Re: BPF/XDP: kernel panic when removing an interface that is an xdp_redirect target

Toke Høiland-Jørgensen <toke@xxxxxxxxxx> · Tue, 07 Nov 2023 16:31:21 +0100

"Nelson, Shannon" <shannon.nelson@xxxxxxx> writes:

> While testing new code to support XDP in the ionic driver we found that 
> we could panic the kernel by running a bind/unbind loop on the target 
> interface of an xdp_redirect action.  Obviously this is a stress test 
> that is abusing the system, but it does point to a window of opportunity 
> in bq_enqueue() and bq_xmit_all().  I believe that while the validity of 
> the target interface has been checked in __xdp_enqueue(), the interface 
> can be unbound by the time either bq_enqueue() or bq_xmit_all() tries to 
> use the interface.  There is no locking or reference taken on the 
> interface to hold it in place before the target’s ndo_xdp_xmit() is called.
>
> Below is a stack trace that our tester captured while running our test 
> code on a RHEL 9.2 kernel – yes, I know, unpublished driver code on a 
> non-upstream kernel.  But if you look at the current upstream code in 
> kernel/bpf/devmap.c I think you can see what we ran into.
>
> Other than telling users to not abuse the system with a bind/unbind 
> loop, is there something we can do to limit the potential pain here? 
> Without knowing what interfaces might be targeted by the users’ XDP 
> programs, is there a step the originating driver can do to take 
> precautions?  Did we simply miss a step in the driver, or is this an 
> actual problem in the devmap code?

Sounds like a driver bug :)

The XDP redirect flow guarantees that all outstanding packets are
flushed within a single NAPI cycle, as documented here:
https://docs.kernel.org/bpf/redirect.html

So basically, the driver should be doing a two-step teardown: remove
global visibility of the resource in question, wait for all concurrent
users to finish, and *then* free the data structure. This corresponds to
the usual RCU protection: resources should be kept alive until all
concurrent RCU critical sections have exited on all CPUs. So if your
driver is removing an interface's data structure without waiting for
concurrent NAPI cycles to finish, that's a bug in the driver.

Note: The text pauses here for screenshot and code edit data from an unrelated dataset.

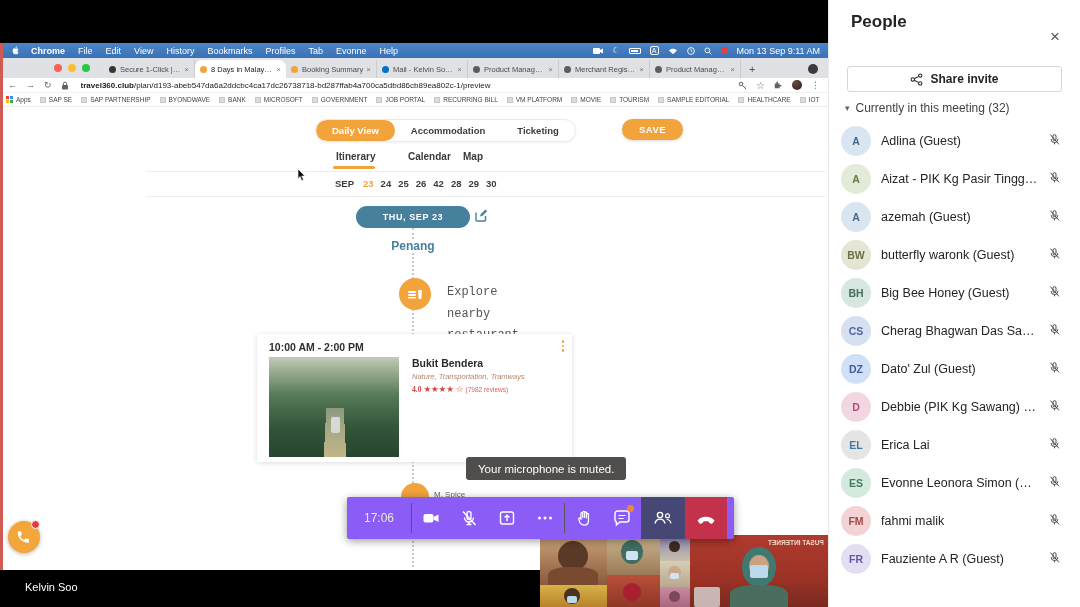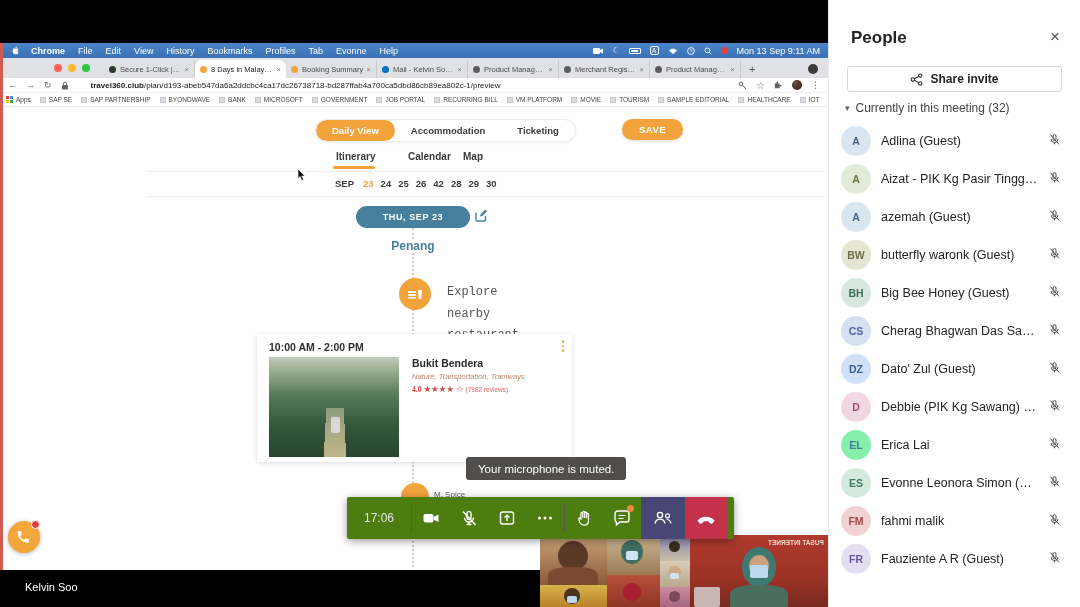"People" .pp-title { top: 28px -> 12px }
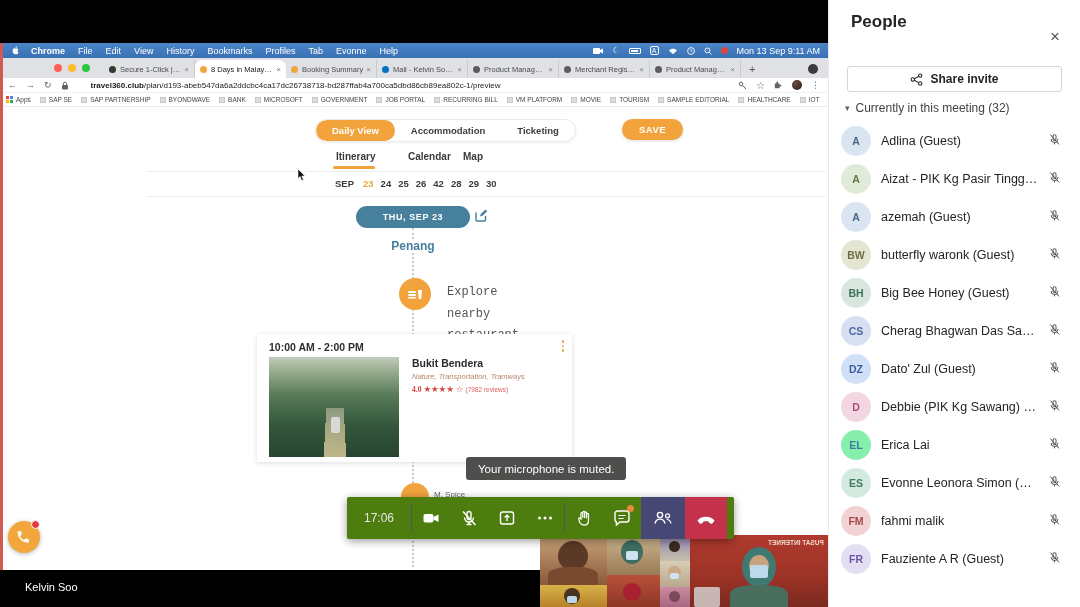"travel360.club/plan/d193-abeb547da6a2ddc" .url-text { margin-left: 22px -> 12px }
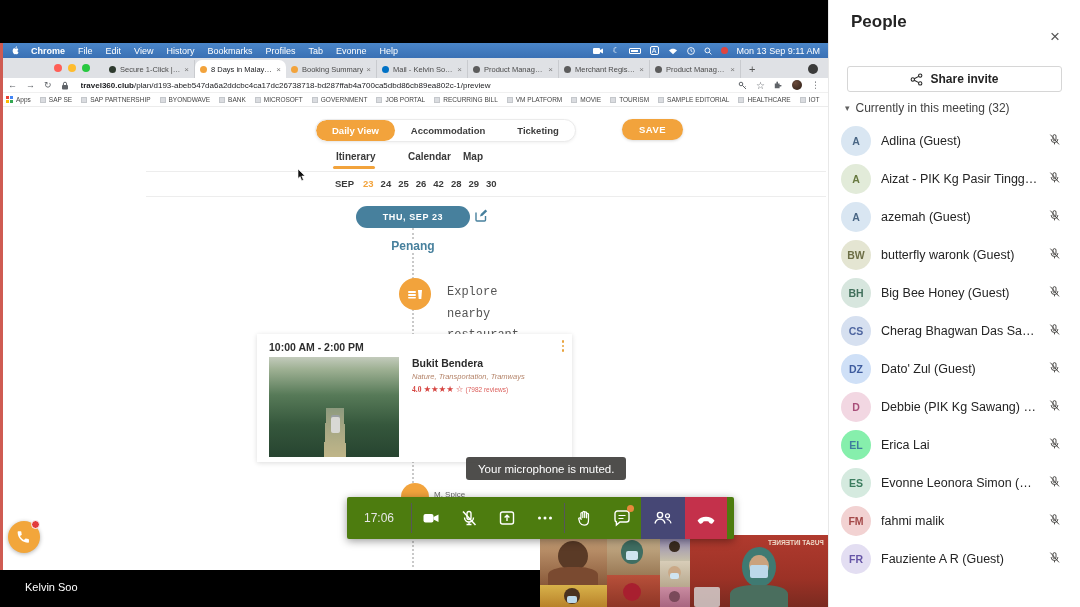"EL" span.pav { background: #86efac -> #e5e5e5 }
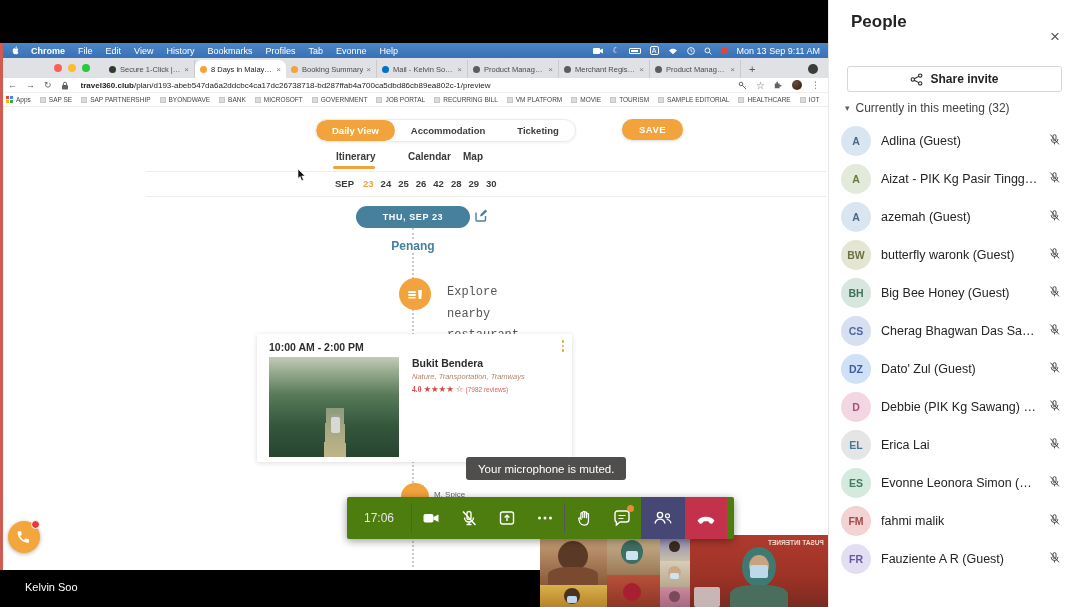"17:06" .ctrlbar { background: #4d7c0f -> #8b5cf6 }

This kind of thing is what the synchronize_net() function is for; for a
usage example, see veth_napi_del_range(). My guess would be that you're
missing this as part of your driver teardown flow?

Another source of a bug like this could be that your driver does not in
fact call xdp_do_flush() before exiting its NAPI cycle, so that there
will be packets from the previous cycle in the bq queue, in which case
the assumption mentioned in the linked document obviously breaks down.
But that would also be a driver bug :)

-Toke